TO DO
A faithful copy is required: retype the records from their first line through the line with "quatre à six ans,</span>", and omit the pictures.

INPUT MATERIAL
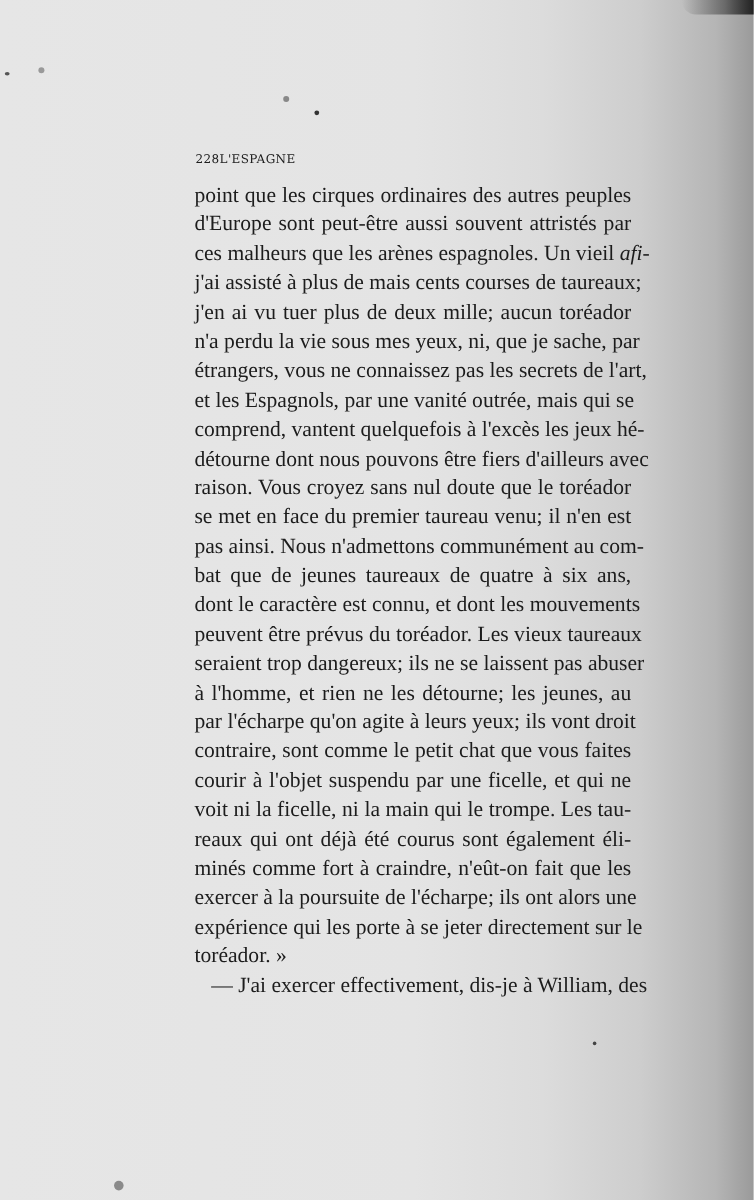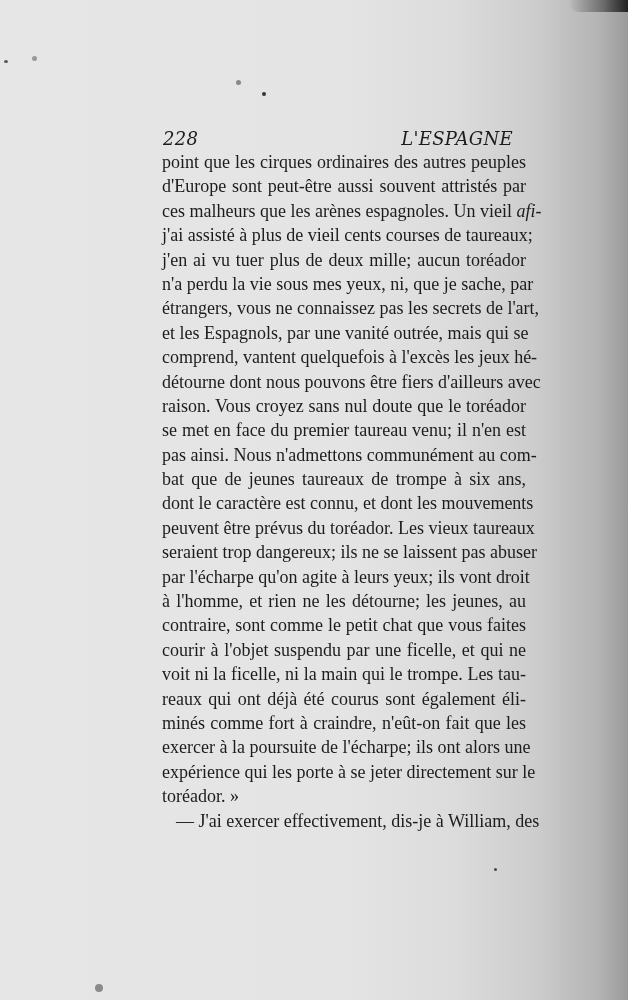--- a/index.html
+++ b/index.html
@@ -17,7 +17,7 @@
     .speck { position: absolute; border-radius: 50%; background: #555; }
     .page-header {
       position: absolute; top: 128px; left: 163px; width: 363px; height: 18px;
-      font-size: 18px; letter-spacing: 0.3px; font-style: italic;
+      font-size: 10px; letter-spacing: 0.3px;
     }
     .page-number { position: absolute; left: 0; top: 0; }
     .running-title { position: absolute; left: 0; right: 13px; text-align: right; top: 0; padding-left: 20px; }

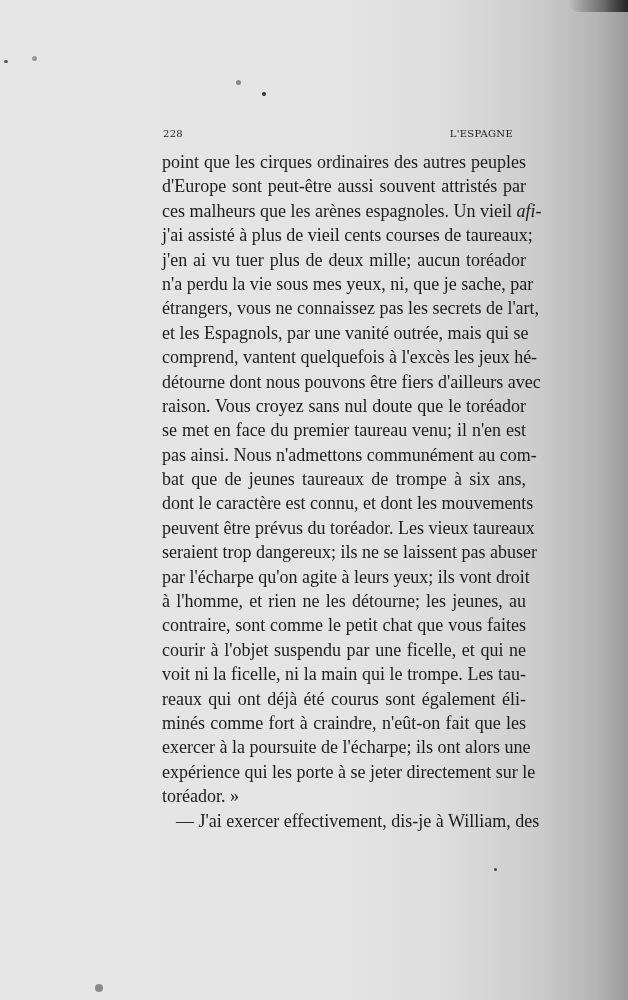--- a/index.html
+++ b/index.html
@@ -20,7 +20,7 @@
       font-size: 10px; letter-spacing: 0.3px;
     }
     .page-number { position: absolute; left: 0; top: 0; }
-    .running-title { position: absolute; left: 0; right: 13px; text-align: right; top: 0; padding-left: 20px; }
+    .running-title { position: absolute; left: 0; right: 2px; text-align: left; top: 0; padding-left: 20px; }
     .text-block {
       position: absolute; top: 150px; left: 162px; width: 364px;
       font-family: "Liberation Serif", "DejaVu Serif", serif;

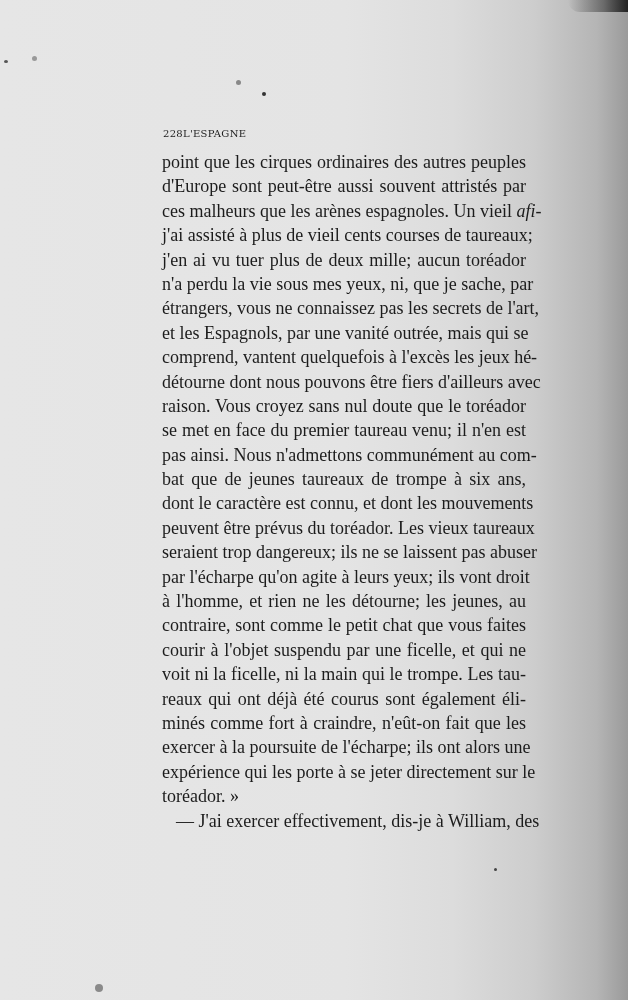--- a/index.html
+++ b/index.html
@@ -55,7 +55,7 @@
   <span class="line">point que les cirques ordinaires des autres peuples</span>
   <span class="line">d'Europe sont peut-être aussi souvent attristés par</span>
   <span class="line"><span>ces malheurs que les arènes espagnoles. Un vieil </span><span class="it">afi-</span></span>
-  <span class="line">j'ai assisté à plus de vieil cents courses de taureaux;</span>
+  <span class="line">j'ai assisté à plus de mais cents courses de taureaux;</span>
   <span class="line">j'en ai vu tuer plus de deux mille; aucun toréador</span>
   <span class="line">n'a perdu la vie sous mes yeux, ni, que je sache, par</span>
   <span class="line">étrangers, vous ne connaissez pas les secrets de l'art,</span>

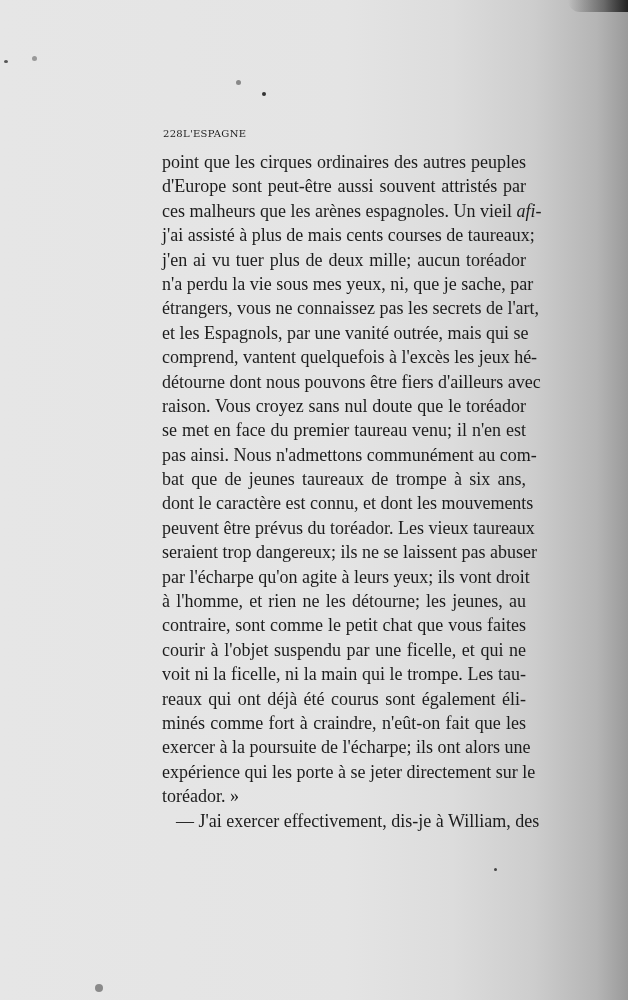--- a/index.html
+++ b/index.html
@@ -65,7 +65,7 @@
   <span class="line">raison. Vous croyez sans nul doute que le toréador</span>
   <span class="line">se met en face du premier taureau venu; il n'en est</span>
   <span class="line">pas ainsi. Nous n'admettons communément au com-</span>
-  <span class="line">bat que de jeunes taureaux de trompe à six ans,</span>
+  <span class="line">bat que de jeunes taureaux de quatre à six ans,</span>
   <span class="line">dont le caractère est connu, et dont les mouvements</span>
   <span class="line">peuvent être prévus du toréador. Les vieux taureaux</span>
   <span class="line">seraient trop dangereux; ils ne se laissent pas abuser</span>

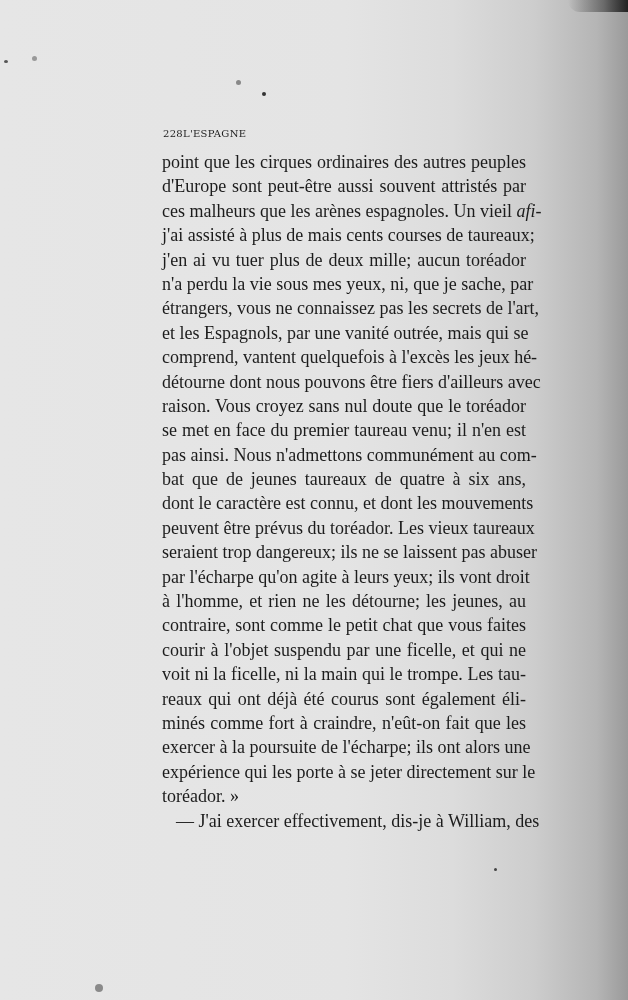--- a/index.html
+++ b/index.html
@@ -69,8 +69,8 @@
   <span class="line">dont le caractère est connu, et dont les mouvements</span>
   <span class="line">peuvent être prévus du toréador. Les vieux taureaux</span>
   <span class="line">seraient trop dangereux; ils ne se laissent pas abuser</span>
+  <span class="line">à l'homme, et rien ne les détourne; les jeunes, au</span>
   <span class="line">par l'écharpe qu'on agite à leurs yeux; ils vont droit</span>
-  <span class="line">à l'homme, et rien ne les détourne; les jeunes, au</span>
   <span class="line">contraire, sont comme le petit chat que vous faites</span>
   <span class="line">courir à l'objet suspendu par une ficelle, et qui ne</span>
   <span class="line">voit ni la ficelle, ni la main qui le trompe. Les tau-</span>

TASK OUTPUT
--- a/index.html
+++ b/index.html
@@ -17,7 +17,7 @@
     .speck { position: absolute; border-radius: 50%; background: #555; }
     .page-header {
       position: absolute; top: 128px; left: 163px; width: 363px; height: 18px;
-      font-size: 18px; letter-spacing: 0.3px; font-style: italic;
+      font-size: 10px; letter-spacing: 0.3px;
     }
     .page-number { position: absolute; left: 0; top: 0; }
     .running-title { position: absolute; left: 0; right: 13px; text-align: right; top: 0; padding-left: 20px; }

--- a/index.html
+++ b/index.html
@@ -20,7 +20,7 @@
       font-size: 10px; letter-spacing: 0.3px;
     }
     .page-number { position: absolute; left: 0; top: 0; }
-    .running-title { position: absolute; left: 0; right: 13px; text-align: right; top: 0; padding-left: 20px; }
+    .running-title { position: absolute; left: 0; right: 2px; text-align: left; top: 0; padding-left: 20px; }
     .text-block {
       position: absolute; top: 150px; left: 162px; width: 364px;
       font-family: "Liberation Serif", "DejaVu Serif", serif;

--- a/index.html
+++ b/index.html
@@ -55,7 +55,7 @@
   <span class="line">point que les cirques ordinaires des autres peuples</span>
   <span class="line">d'Europe sont peut-être aussi souvent attristés par</span>
   <span class="line"><span>ces malheurs que les arènes espagnoles. Un vieil </span><span class="it">afi-</span></span>
-  <span class="line">j'ai assisté à plus de vieil cents courses de taureaux;</span>
+  <span class="line">j'ai assisté à plus de mais cents courses de taureaux;</span>
   <span class="line">j'en ai vu tuer plus de deux mille; aucun toréador</span>
   <span class="line">n'a perdu la vie sous mes yeux, ni, que je sache, par</span>
   <span class="line">étrangers, vous ne connaissez pas les secrets de l'art,</span>

--- a/index.html
+++ b/index.html
@@ -65,7 +65,7 @@
   <span class="line">raison. Vous croyez sans nul doute que le toréador</span>
   <span class="line">se met en face du premier taureau venu; il n'en est</span>
   <span class="line">pas ainsi. Nous n'admettons communément au com-</span>
-  <span class="line">bat que de jeunes taureaux de trompe à six ans,</span>
+  <span class="line">bat que de jeunes taureaux de quatre à six ans,</span>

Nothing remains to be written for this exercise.